I know that some people go for a walk at the same time everyday, I thought this sounded like a lovely idea. But it just didn't work for us. I thought perhaps if we did the same walk every week round our village, that might work? No. What has worked is setting aside one afternoon a week, usually the same afternoon to focus on being outside. Going for a walk, a bike ride, birdwatching.....this year we have decided to vist the same wood every month to see how it changes through the seasons. We did this once before, about three years ago and the children requested we did it again. Our walks have taken us all over the place, up big hills, around lakes, through castle grounds, along rivers. But what has been so wonderful is that we carried on doing this right through the winter without really noticing.
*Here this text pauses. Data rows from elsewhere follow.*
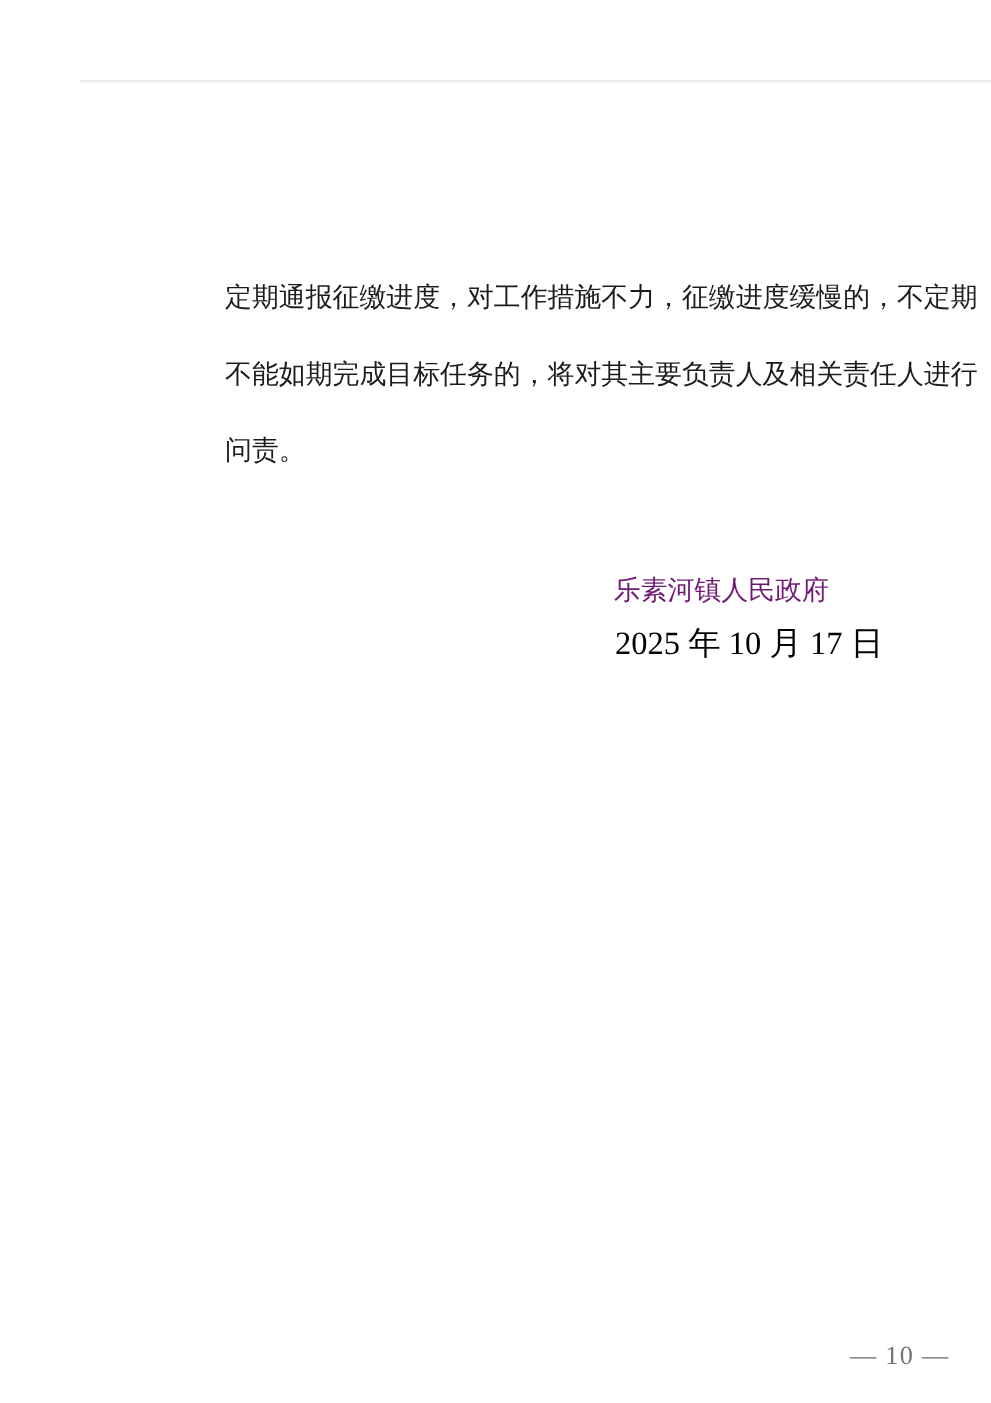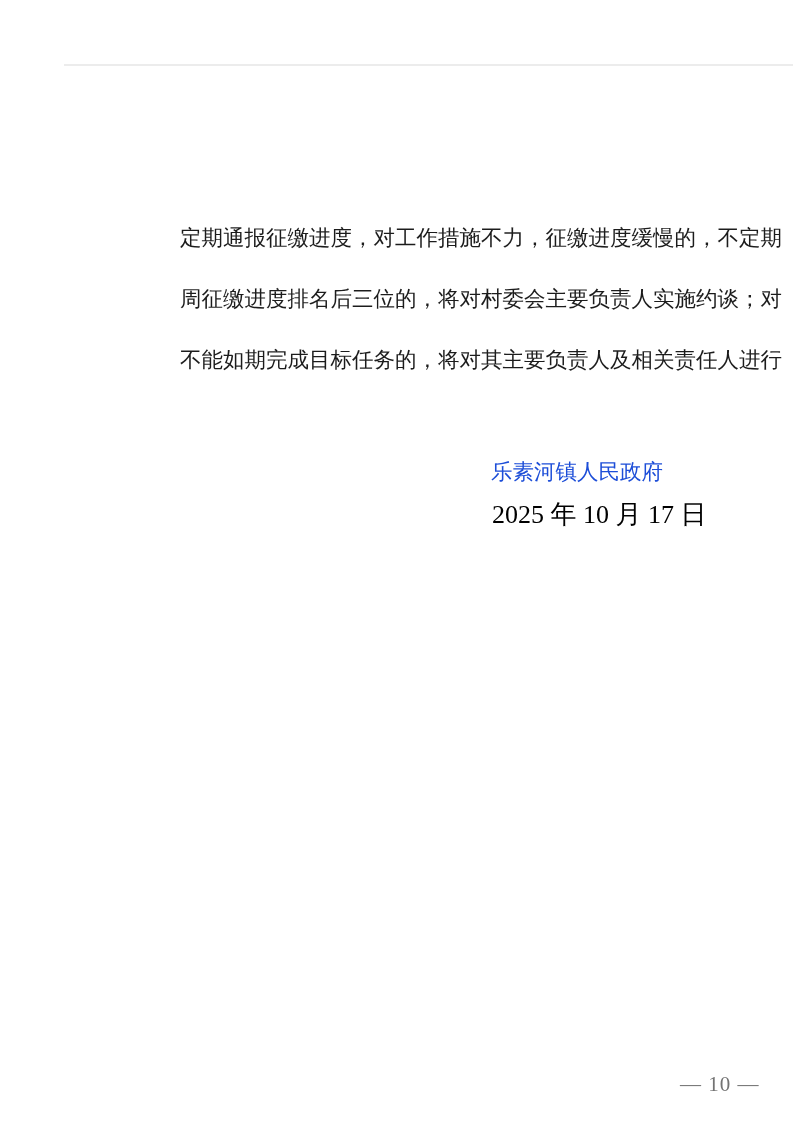--- a/index.html
+++ b/index.html
@@ -54,21 +54,21 @@
     text-align-last: left;
   }
 
   .signature-line {
     position: absolute;
     left: 427px;
     top: 386px;
     font-size: 21.5px;
     line-height: 45px;
     white-space: nowrap;
-    color: #1d4ed8;
+    color: #701a75;
   }
 
   .date-line {
     position: absolute;
     left: 428px;
     top: 428px;
     font-size: 26px;
     line-height: 45px;
     white-space: nowrap;
     color: #000000;
@@ -87,22 +87,22 @@
 </style>
 </head>
 <body>
 
 <div class="doc-page">
 
   <div class="scan-edge"></div>
 
   <div class="body-paragraph">
     <div class="para-line">定期通报征缴进度，对工作措施不力，征缴进度缓慢的，不定期</div>
-    <div class="para-line">周征缴进度排名后三位的，将对村委会主要负责人实施约谈；对</div>
     <div class="para-line">不能如期完成目标任务的，将对其主要负责人及相关责任人进行</div>
+    <div class="para-line short">问责。</div>
   </div>
 
   <div class="signature-line">乐素河镇人民政府</div>
 
   <div class="date-line">2025 年 10 月 17 日</div>
 
   <div class="page-number">— 10 —</div>
 
 </div>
I know that much is written about the lack of time children spend out of doors, the lack of connection to nature. What I always knew to be true was that the more time you spend outside the more time you want to spend, and that this would naturally lead to loving it rather than hating it. We always fear the unknown. So what started as a birdwatching trip once a month has turned into birdwatching every time we are out and about. We have started to be able to spot birds by their flight and their song. A very wet winter afternoon spent identifying trees by their winter buds has led to both children being able to identify a number of trees in this way far more reliably than I can!
I spent so much of my childhood outside. I grew up in a town but we lived on a road with few cars, less people owned cars in the 70s, large gardens and there were lots of open spaces and tree belts nearby. We rode bikes, built dens, cooked on fires in all weathers. I worked outside for over ten years, all year round. I need to spend time outside to feel recharged and connected.
It makes my heart sing that, for now, I have found what works for us.